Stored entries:
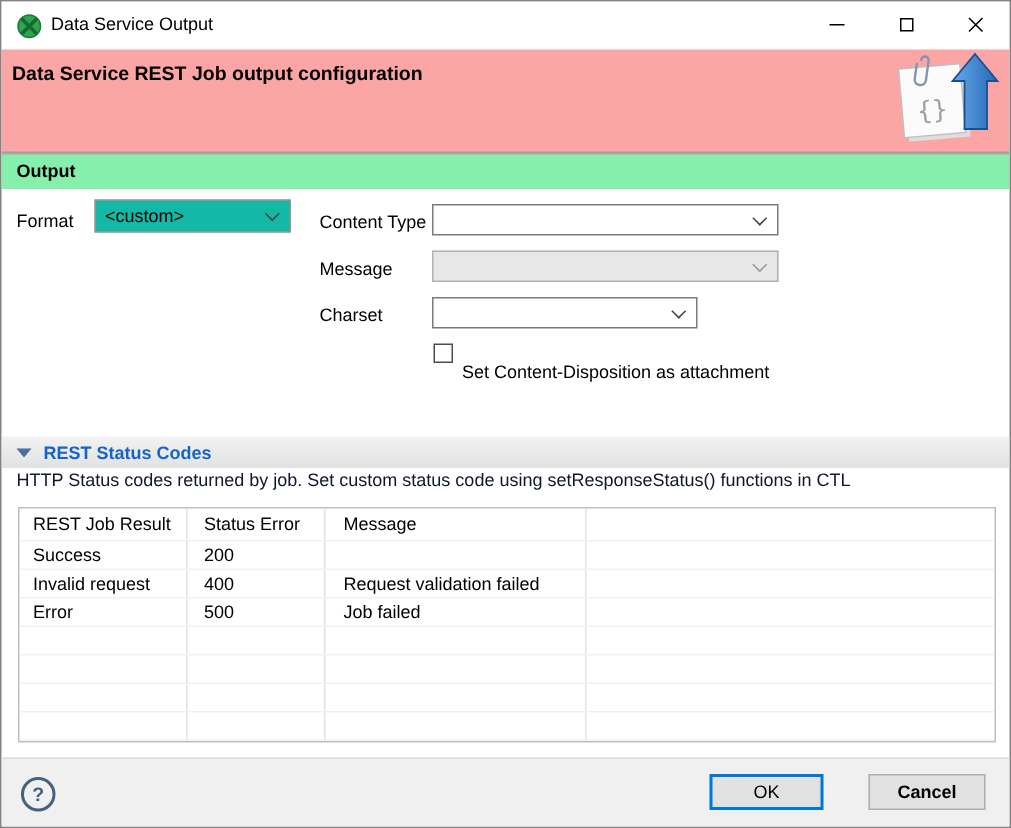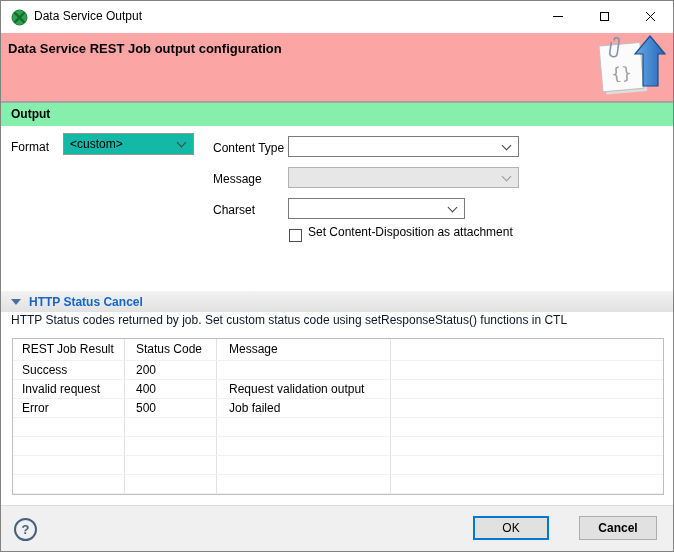"Set Content-Disposition as attachment" span.form-label { top: 224px -> 240px }
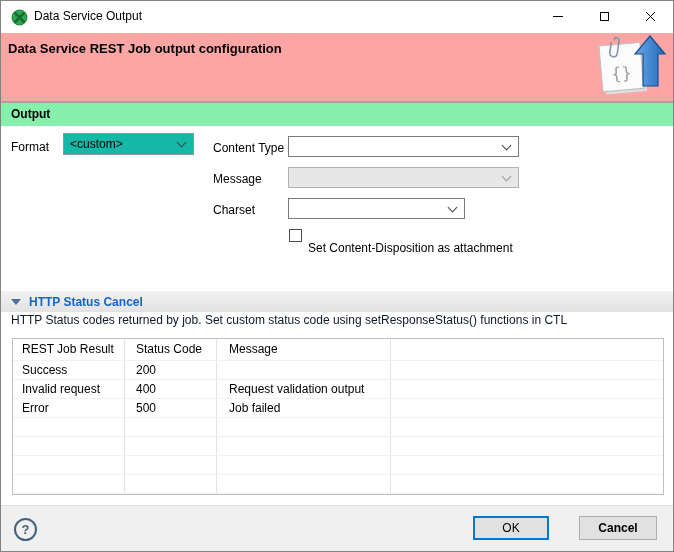"HTTP Status Cancel" span.http-title { text: HTTP Status Cancel -> REST Status Codes }
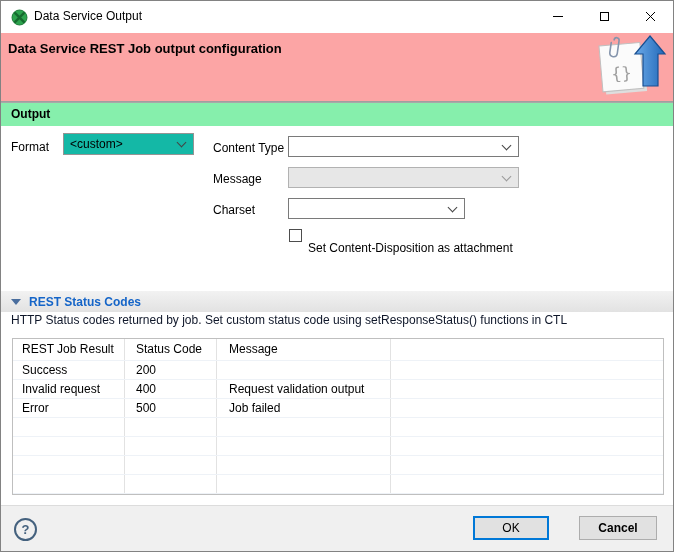"Status Code" div.t-cell { text: Code -> Error }
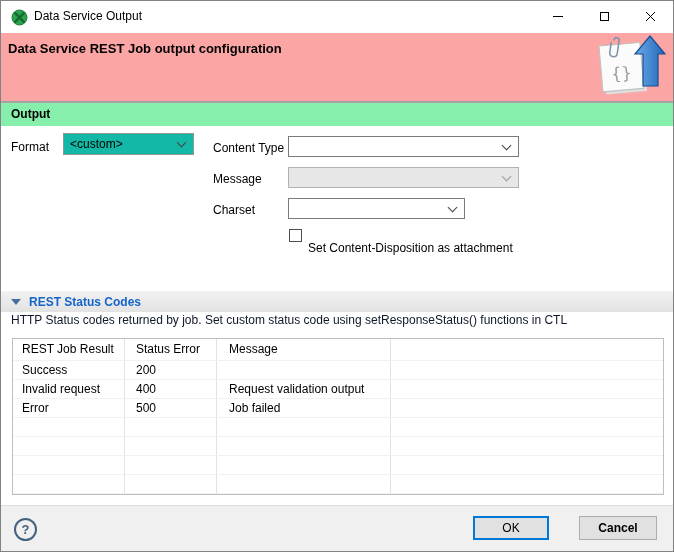"Request validation output" div.t-cell { text: output -> failed }
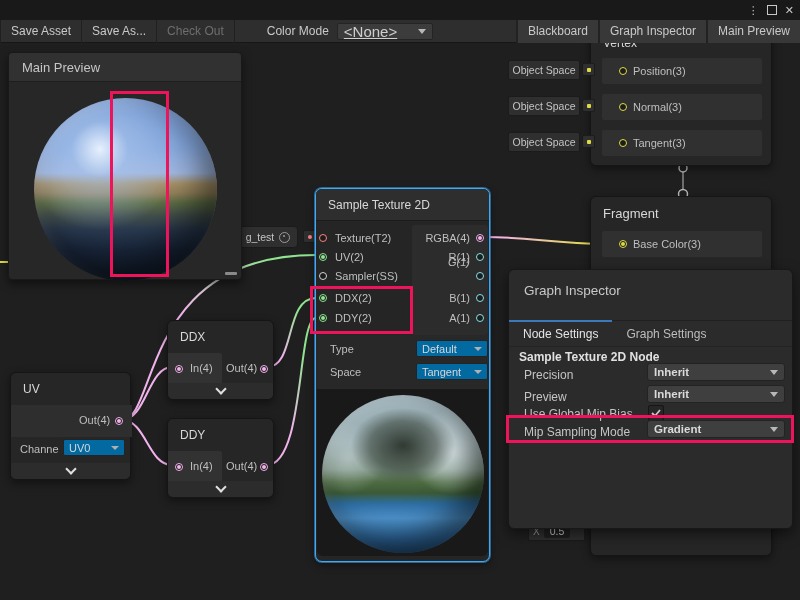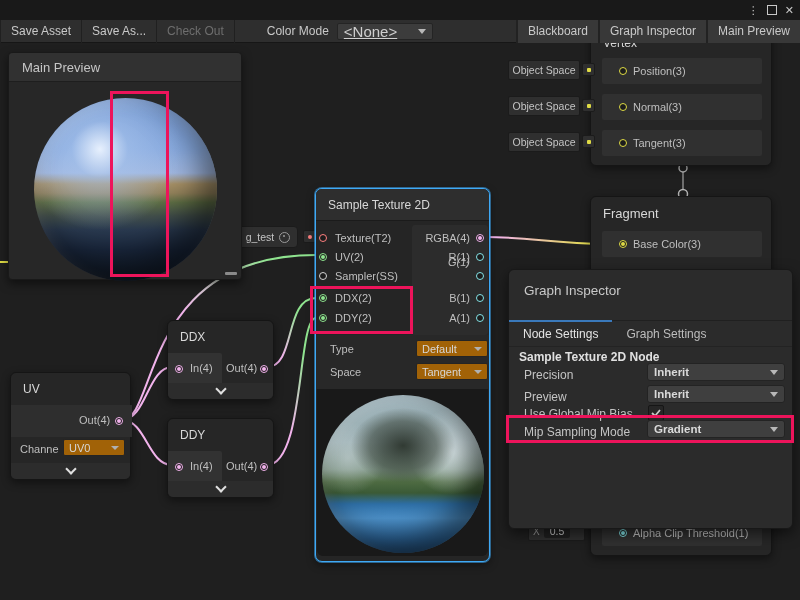"Default" .mini-dd { background: #a16207 -> #0369a1 }
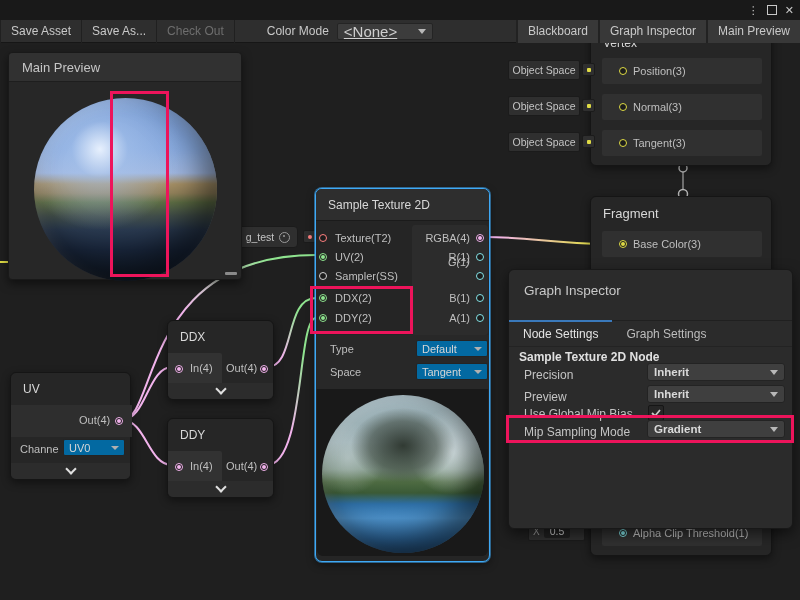"Alpha Clip Threshold(1)" div.row { html: <div> <span></span> <span>Alpha Clip Threshold(1)</span> </div> -> none }
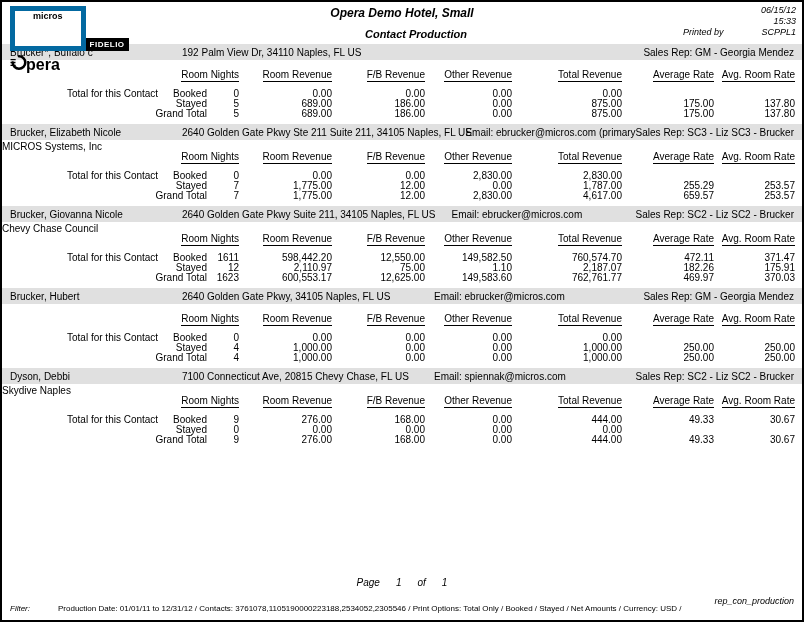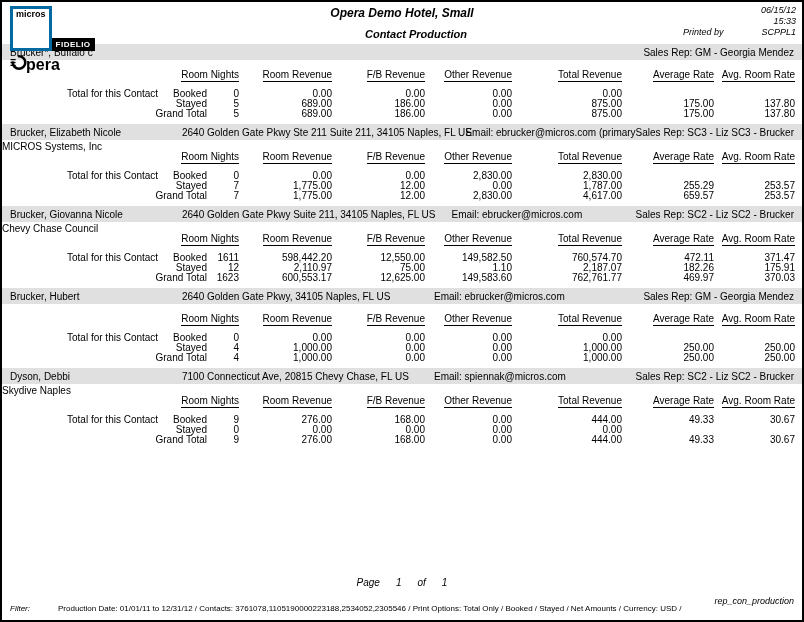"micros" .micros { border: 3px solid #0369a1 -> 5px solid #0369a1; padding: 0 3px -> 0 18px }
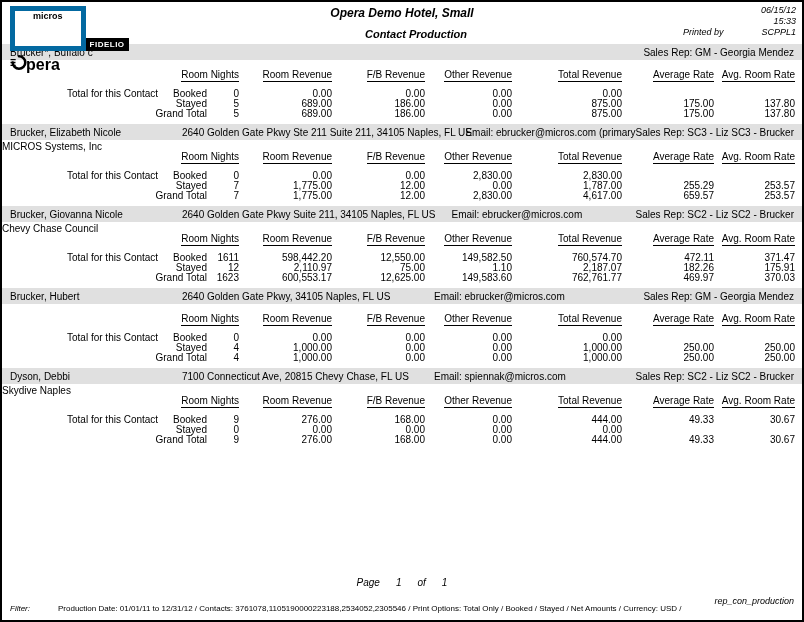"192 Palm View Dr, 34110" span.c-mid { html: none -> <span> <span>192 Palm View Dr, 34110 Naples, FL US</span> <span></span> </span> }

## [Aim of the task]
Every line above has to be output exactly; the pictures must be dropped.

## [Exercise result]
"Set Content-Disposition as attachment" span.form-label { top: 224px -> 240px }
"HTTP Status Cancel" span.http-title { text: HTTP Status Cancel -> REST Status Codes }
"Status Code" div.t-cell { text: Code -> Error }
"Request validation output" div.t-cell { text: output -> failed }
"Default" .mini-dd { background: #a16207 -> #0369a1 }
"Alpha Clip Threshold(1)" div.row { html: <div> <span></span> <span>Alpha Clip Threshold(1)</span> </div> -> none }
"micros" .micros { border: 3px solid #0369a1 -> 5px solid #0369a1; padding: 0 3px -> 0 18px }
"192 Palm View Dr, 34110" span.c-mid { html: none -> <span> <span>192 Palm View Dr, 34110 Naples, FL US</span> <span></span> </span> }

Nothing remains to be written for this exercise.